START Provided records

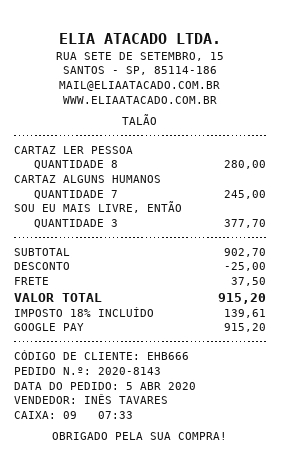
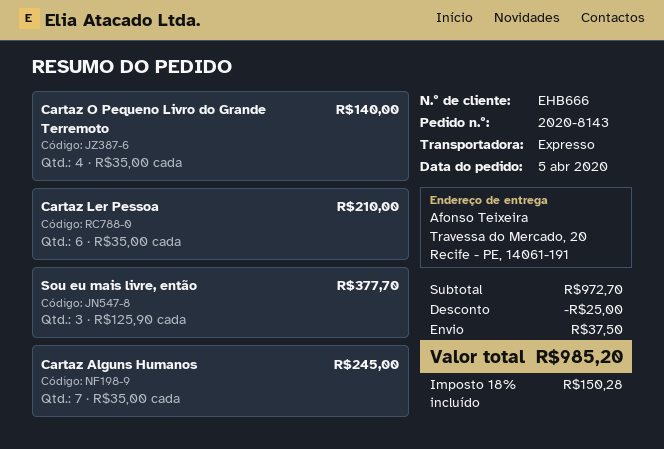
CARTAZ LER PESSOA: 8 for 280.00 -> 6 for 210.00
Cartaz O Pequeno Livro do Grande Terremoto: none -> 4 for 140.00
subtotal: 902.70 -> 972.70
tax: 18% = 139.61 -> 18% = 150.28
total: 915.20 -> 985.20

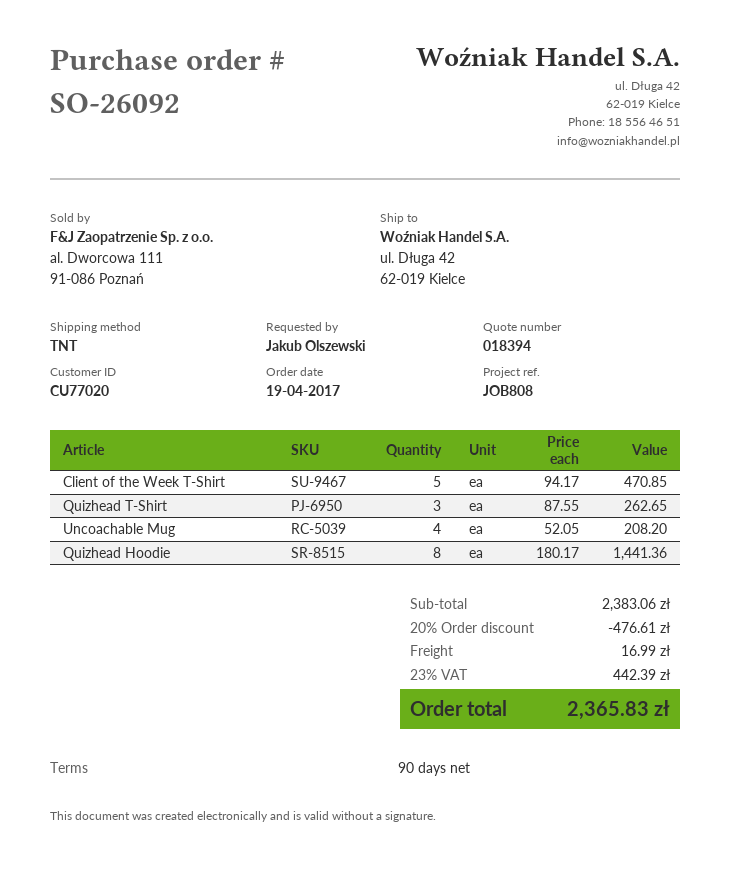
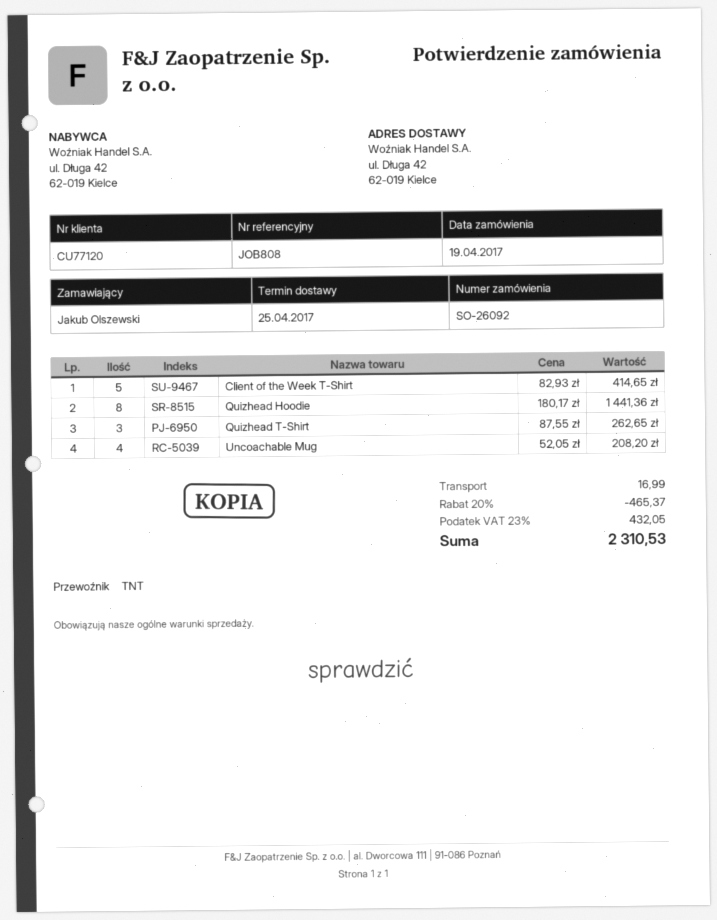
customer number: CU77020 -> CU77120
Client of the Week T-Shirt: 5 x 94.17 = 470.85 -> 5 x 82.93 = 414.65
discount: 20% = 476.61 -> 20% = 465.37
tax: 23% = 442.39 -> 23% = 432.05
total: 2365.83 -> 2310.53

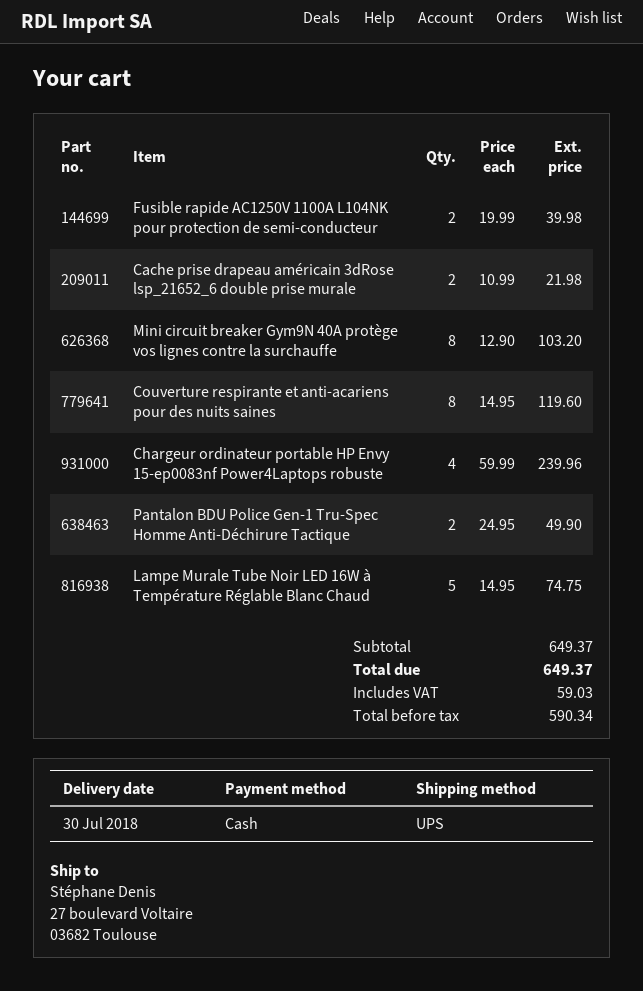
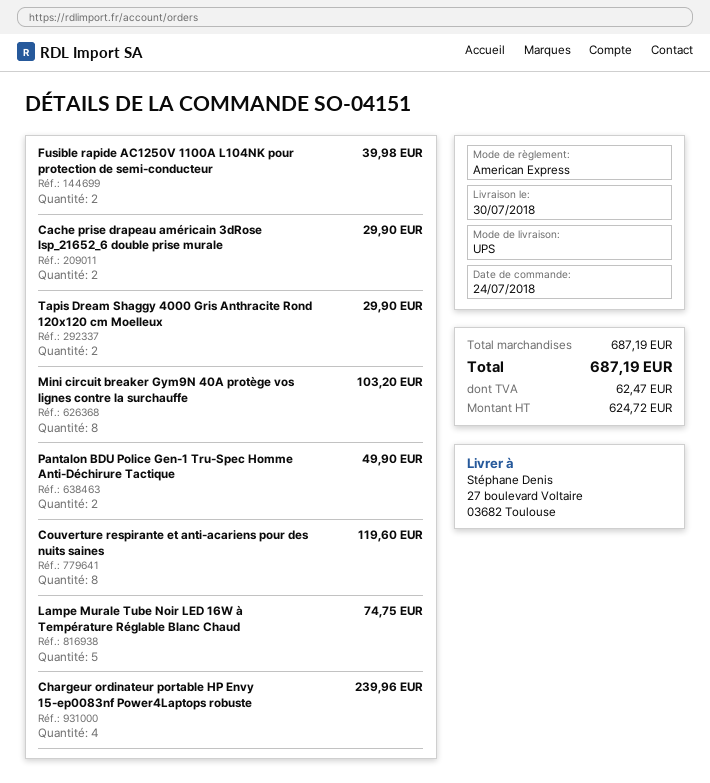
payment method: cash -> American Express
Cache prise drapeau américain 3dRose lsp_21652_6 double prise murale: 2 for 21.98 -> 2 for 29.90
Tapis Dream Shaggy 4000 Gris Anthracite Rond 120x120 cm Moelleux: none -> 2 for 29.90
subtotal: 649.37 -> 687.19
net: 590.34 -> 624.72
tax: 59.03 -> 62.47
total: 649.37 -> 687.19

END Provided records

Nothing but an exact copy is needed, covering the lines from the line with "subtotal: 902.70 -> 972.70" through the last line of the entries, pictures excluded.

## [Answer box]
subtotal: 902.70 -> 972.70
tax: 18% = 139.61 -> 18% = 150.28
total: 915.20 -> 985.20

customer number: CU77020 -> CU77120
Client of the Week T-Shirt: 5 x 94.17 = 470.85 -> 5 x 82.93 = 414.65
discount: 20% = 476.61 -> 20% = 465.37
tax: 23% = 442.39 -> 23% = 432.05
total: 2365.83 -> 2310.53

payment method: cash -> American Express
Cache prise drapeau américain 3dRose lsp_21652_6 double prise murale: 2 for 21.98 -> 2 for 29.90
Tapis Dream Shaggy 4000 Gris Anthracite Rond 120x120 cm Moelleux: none -> 2 for 29.90
subtotal: 649.37 -> 687.19
net: 590.34 -> 624.72
tax: 59.03 -> 62.47
total: 649.37 -> 687.19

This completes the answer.